History of the office

Before 1971
In 1962, President Gamal Abdel Nasser instituted collective leadership in Egypt, separating the post of Prime Minister from that of President and establishing a presidential council to deal with all issues formerly considered presidential prerogatives. Five of the council's 11 members were Vice-Presidents of Egypt.

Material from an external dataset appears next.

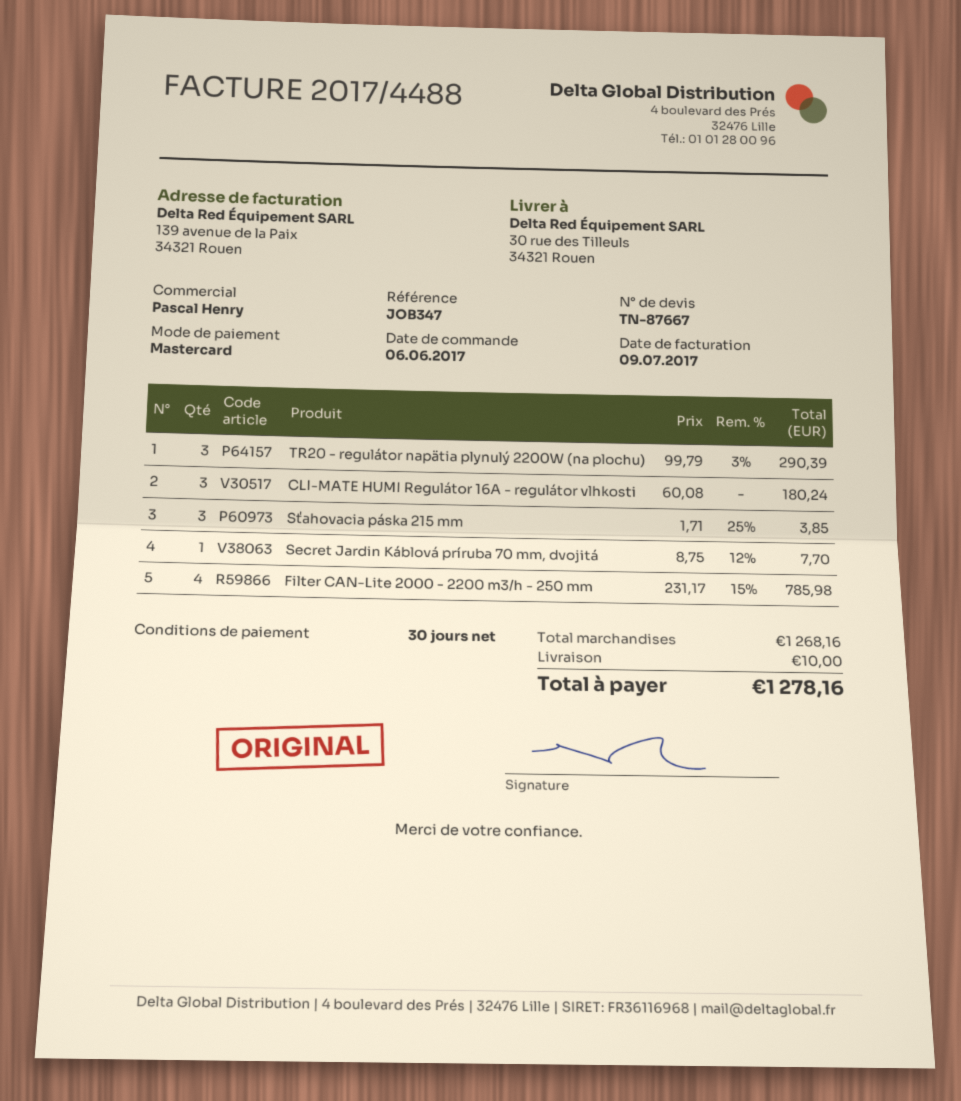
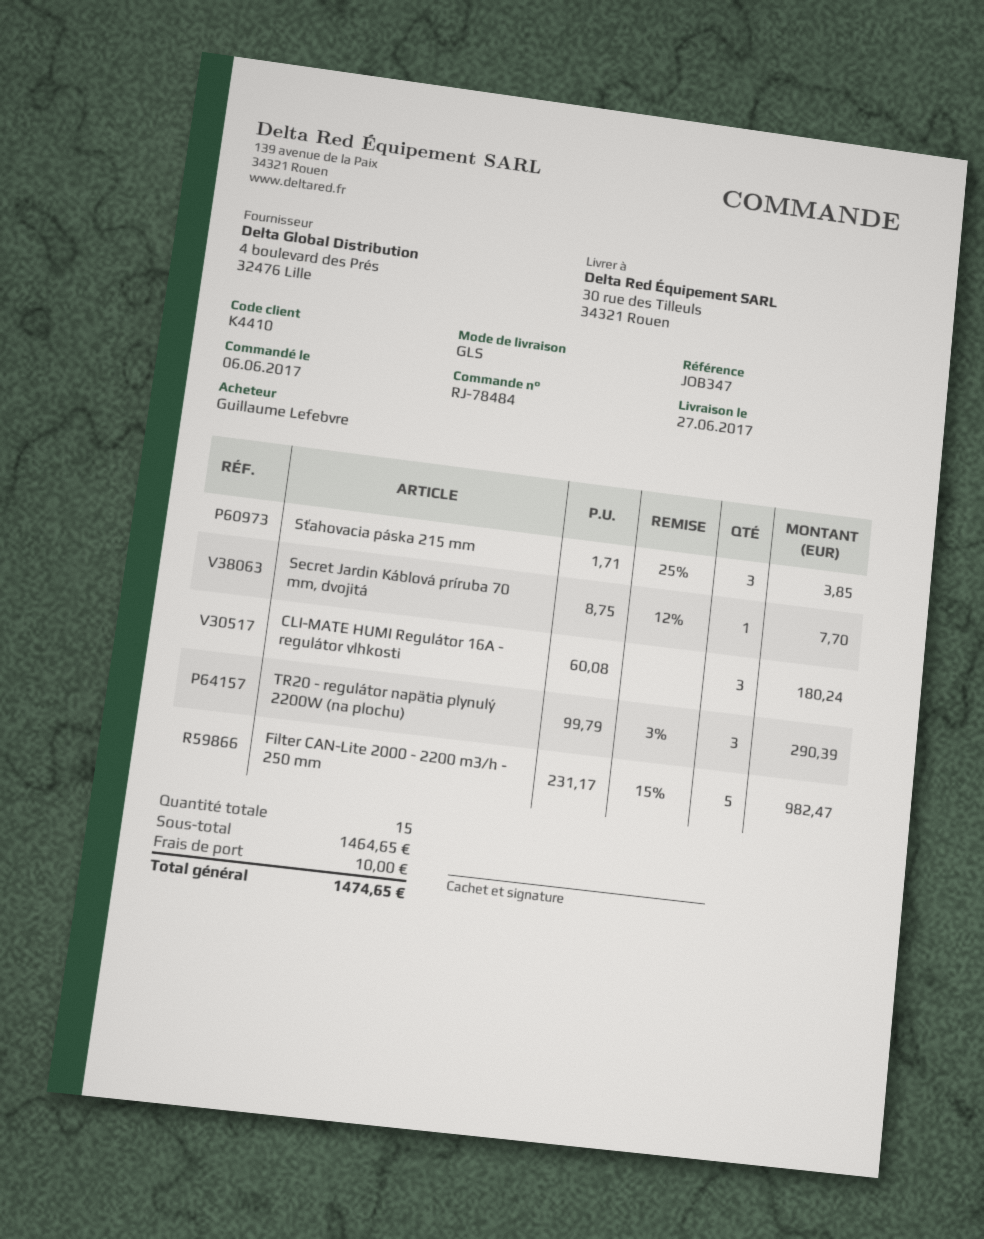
Filter CAN-Lite 2000 - 2200 m3/h - 250 mm: 4 x 231.17 - 15% = 785.98 -> 5 x 231.17 - 15% = 982.47
subtotal: 1268.16 -> 1464.65
total: 1278.16 -> 1474.65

Under the 1971 Constitution
According to article 139 of the 1971 Constitution, the President "may appoint one or more Vice-Presidents define their jurisdiction and relieve them of their posts. The rules relating to the calling to account of the President of the Republic shall be applicable to the Vice-Presidents." The Constitution gave broad authority to the President to determine the number of Vice-Presidents, as well as their appointment, dismissal and duties of office.

After the 2011 amendments, the president should appointed a vice president 60 days after his inauguration.

Under the 2012 Constitution
The 2012 Constitution did not include the position of Vice-President.

With the adoption of the 2012 Constitution on 26 December 2012, the office of Vice-President was abolished. Mahmoud Mekki was the last person to hold the office before the adoption of the 2012 Constitution, having resigned on 22 December 2012.

2013 Civilian Uprising
After the overthrow of President Mohamed Morsi in the 2013 Egyptian coup d'état, the position of the Vice-President was briefly restored (with extra-constitutional basic) by Acting President Adly Mansour, who appointed Mohamed ElBaradei to the post of Acting Vice-President on 7 July 2013. He was sworn in on 14 July. On 14 August 2013, following a violent crackdown by security forces on supporters of deposed President Morsi, in which more than 800 people were killed, ElBaradei resigned as Acting Vice President.

Under the 2014 Constitution
Much like the 2012 Constitution, until 2019, the 2014 Constitution also did not include the position of Vice-President.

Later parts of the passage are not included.